Brotman has testified before the US Congress and the FCC, and in federal and state trials as an expert witness. He is a frequent industry analyst for leading newspapers and magazines, including Fortune, Los Angeles Times, The New York Times, Time, and The Wall Street Journal; and for Telecommunications Reports, the leading weekly publication on the telephone industry and Variety, the leading entertainment industry trade publication. He also has provided commentary on communications, information and entertainment industry developments for ABC's World News This Morning, NBC's Today Show and NPR's Morning Edition. He appears frequently as a featured speaker at major industry conferences in the United States, Europe and Asia.

Brotman is a member of the State Bar of California, the Bar of the United States Court of Appeals for the District of Columbia Circuit, the American Bar Association and the Federal Communications Bar Association. From 1992-95, he served as Chairman of the International Communications Committee, Section of International Law and Practice, American Bar Association. He also is the former Co-Chairman of the American Bar Association’s International Legal Education Committee. From 1992-96, he served as counsel to two major international law firms, Winthrop, Stimson, Putnam & Roberts and Morrison & Foerster.

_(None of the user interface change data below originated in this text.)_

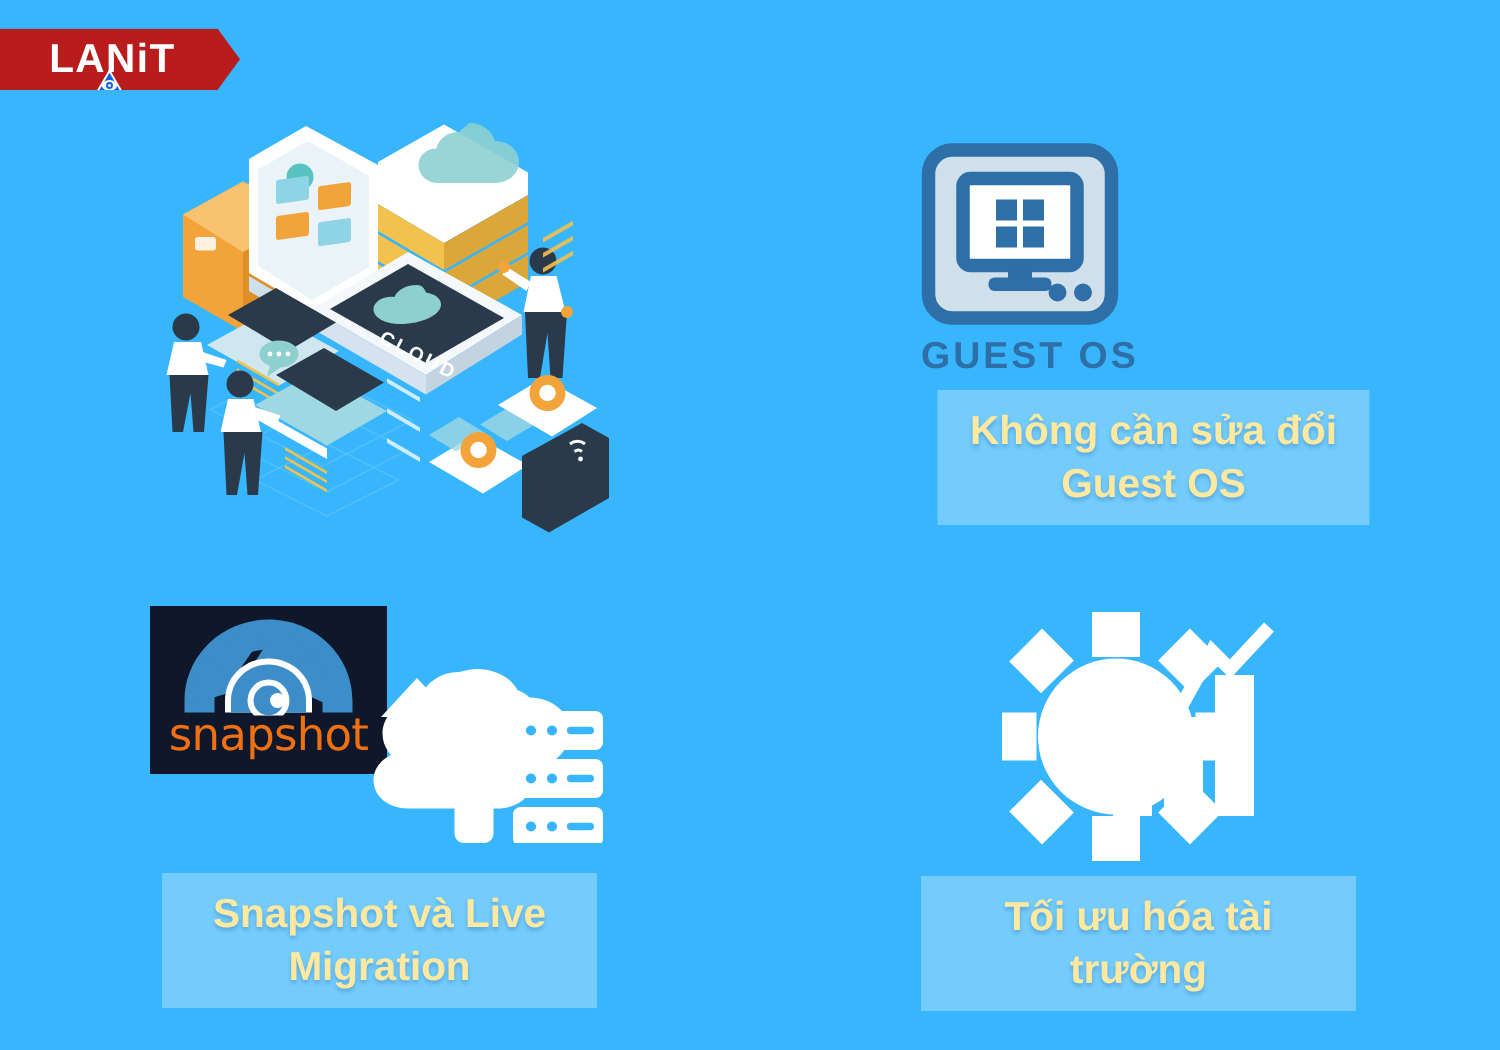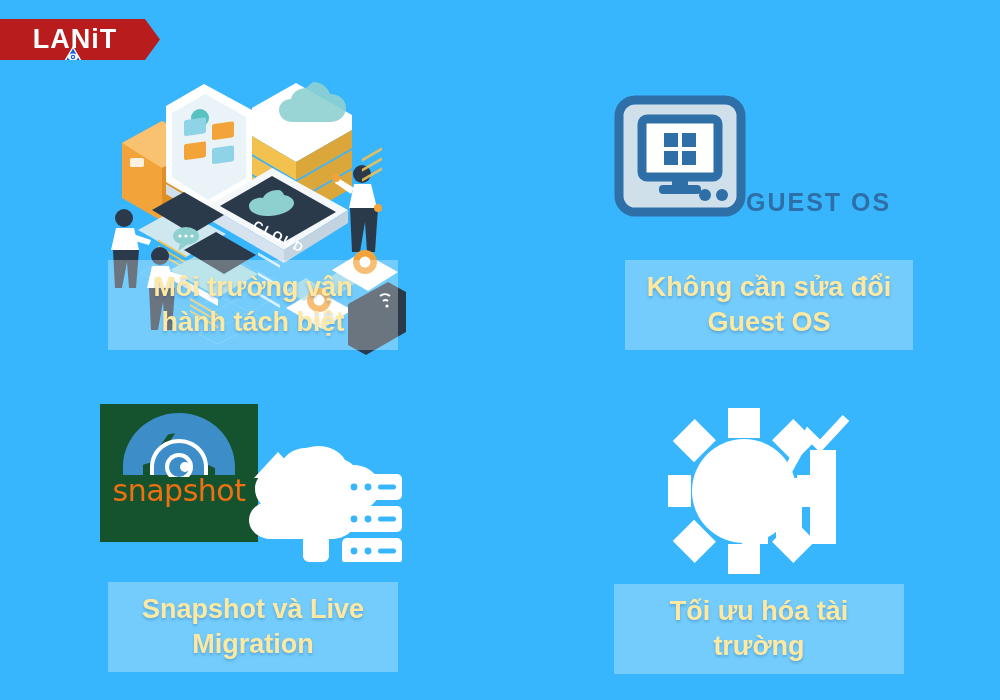"GUEST OS" #guestos-wrap { align-items: flex-end -> flex-start; flex-direction: row -> column }
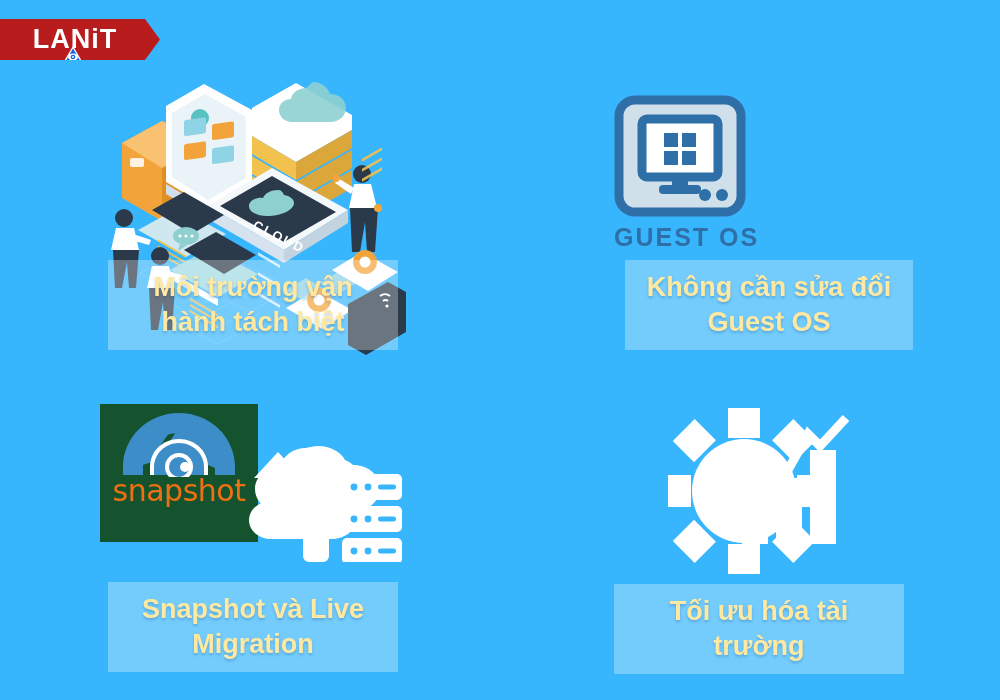"Môi trường vận hành tách" div.caption { html: <div>Môi trường vận hành tách biệt</div> -> none }
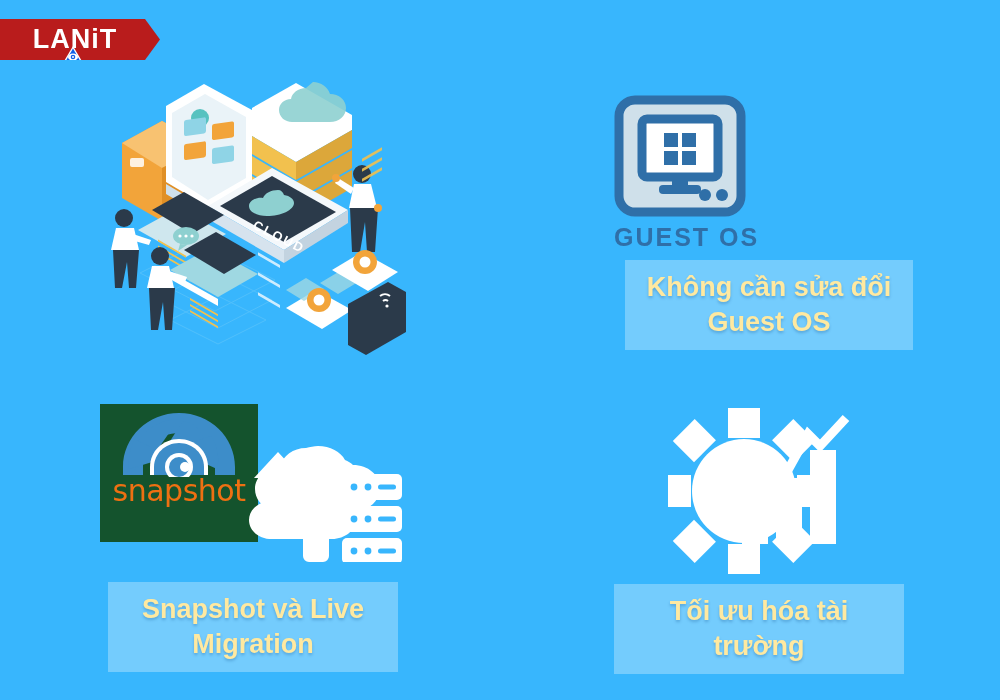"snapshot" #snapshot-card { background: #14532d -> #0f172a; height: 138px -> 112px }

He served as a founding member of the Board of Editors of The Federal Communications Law Journal, and on the Editorial Advisory Boards of the High Technology Law Journal and the Transnational Data and Communications Report. Currently, he serves on the Editorial Advisory Boards of EuroWatch; the International Journal of Communications Law and Policy; The Journal of Biolaw & Business; and the Journal of Science and Technology Law.

In 2004, he became the first American named as an Honorary Member of the China Television Broadcasters Association. Brotman also is listed in Who's Who in America, Who’s Who in American Law, Who's Who in Finance and Industry and Who's Who in the World. He is a recipient of the Northwestern University Alumni Merit Award for distinguished professional achievement.”